In 1986, the Warrens traveled to a haunted home in West Pittston, Pennsylvania, that ultimately inherited the same mirror Lorraine touches the night her daughter was born. 

The two daughters of the Smurl family try destroying the mirror by setting it out on the street for trash night after a few unexplainable occurrences, but you can’t run from your demons – literally. 

The next day, the oldest sister begins to choke, throw up blood and vomit shards of glass from that same haunted mirror. This scene was the eye-opening moment that the Smurls were not alone in their home. 

From first-hand experience, in the very front row of the movie theater, the blood, acting, sounds and style all worked together to create jump scares, realistic scenes, tension and fear. The cinematography for “The Conjuring: Last Rites,” was precise and convincing, making the movie frightening, as opposed to it being cheesy, cringe or gory. 

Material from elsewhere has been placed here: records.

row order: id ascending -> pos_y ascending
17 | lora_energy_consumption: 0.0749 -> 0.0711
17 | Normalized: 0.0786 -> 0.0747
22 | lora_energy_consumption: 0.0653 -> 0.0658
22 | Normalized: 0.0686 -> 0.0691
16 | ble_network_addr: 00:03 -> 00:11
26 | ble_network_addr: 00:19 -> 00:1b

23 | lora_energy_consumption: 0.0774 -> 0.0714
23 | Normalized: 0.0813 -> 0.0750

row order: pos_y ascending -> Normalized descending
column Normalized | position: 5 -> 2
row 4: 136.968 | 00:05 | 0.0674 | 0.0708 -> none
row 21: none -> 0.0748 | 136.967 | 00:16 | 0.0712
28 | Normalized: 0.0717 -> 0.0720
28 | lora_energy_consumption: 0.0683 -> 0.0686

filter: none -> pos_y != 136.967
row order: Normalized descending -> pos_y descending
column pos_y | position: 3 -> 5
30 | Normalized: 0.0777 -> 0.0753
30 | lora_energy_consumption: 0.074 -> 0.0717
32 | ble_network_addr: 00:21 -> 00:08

The demon in the Smurl home was hiding behind three souls: an abusive farmer, his wife and her elderly mother, whom he slaughtered to death with an axe in the basement of the farmhouse. The demon tries possessing Judy, killing her fiancé, using imitation of other voices on Lorraine, which almost strikes Ed with another heart attack. 

This case was intense, traumatizing and risky, but, as always, the Warrens did not run from fear. The main message they relay to their daughter was to face her fears, instead of running from them because it will always come back. They conquered the demon, saved another family’s lives and destroyed the mirror as their “last rites.”